• **What is being asked**
Each entry below must be given again word for word, with no pictures.

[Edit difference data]

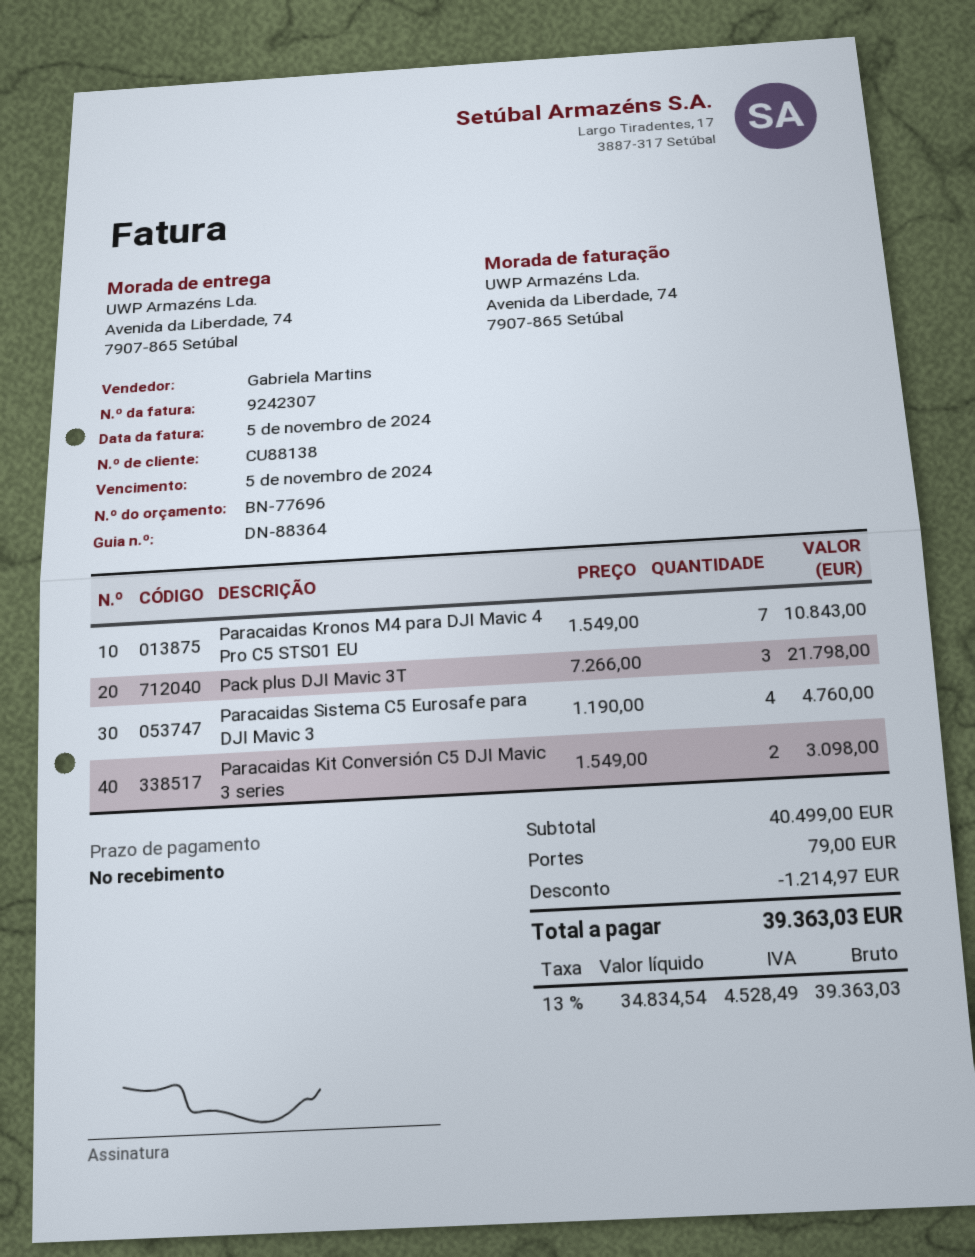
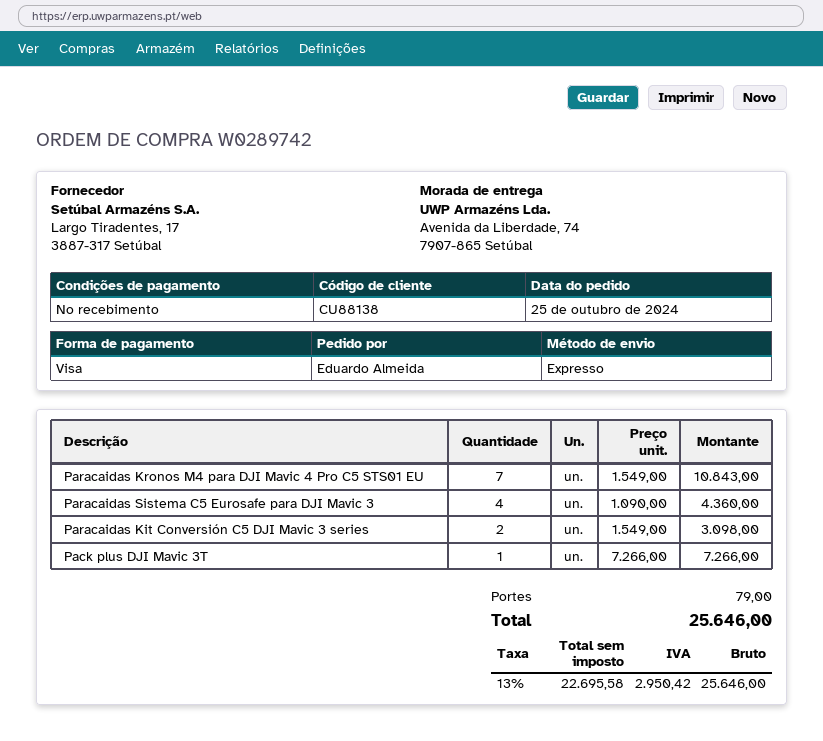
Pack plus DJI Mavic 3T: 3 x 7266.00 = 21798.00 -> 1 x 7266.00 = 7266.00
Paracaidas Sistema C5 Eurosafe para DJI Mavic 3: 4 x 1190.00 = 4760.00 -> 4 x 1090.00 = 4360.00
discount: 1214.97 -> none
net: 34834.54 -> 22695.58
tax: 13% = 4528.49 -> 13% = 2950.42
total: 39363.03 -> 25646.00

• **Response**
Pack plus DJI Mavic 3T: 3 x 7266.00 = 21798.00 -> 1 x 7266.00 = 7266.00
Paracaidas Sistema C5 Eurosafe para DJI Mavic 3: 4 x 1190.00 = 4760.00 -> 4 x 1090.00 = 4360.00
discount: 1214.97 -> none
net: 34834.54 -> 22695.58
tax: 13% = 4528.49 -> 13% = 2950.42
total: 39363.03 -> 25646.00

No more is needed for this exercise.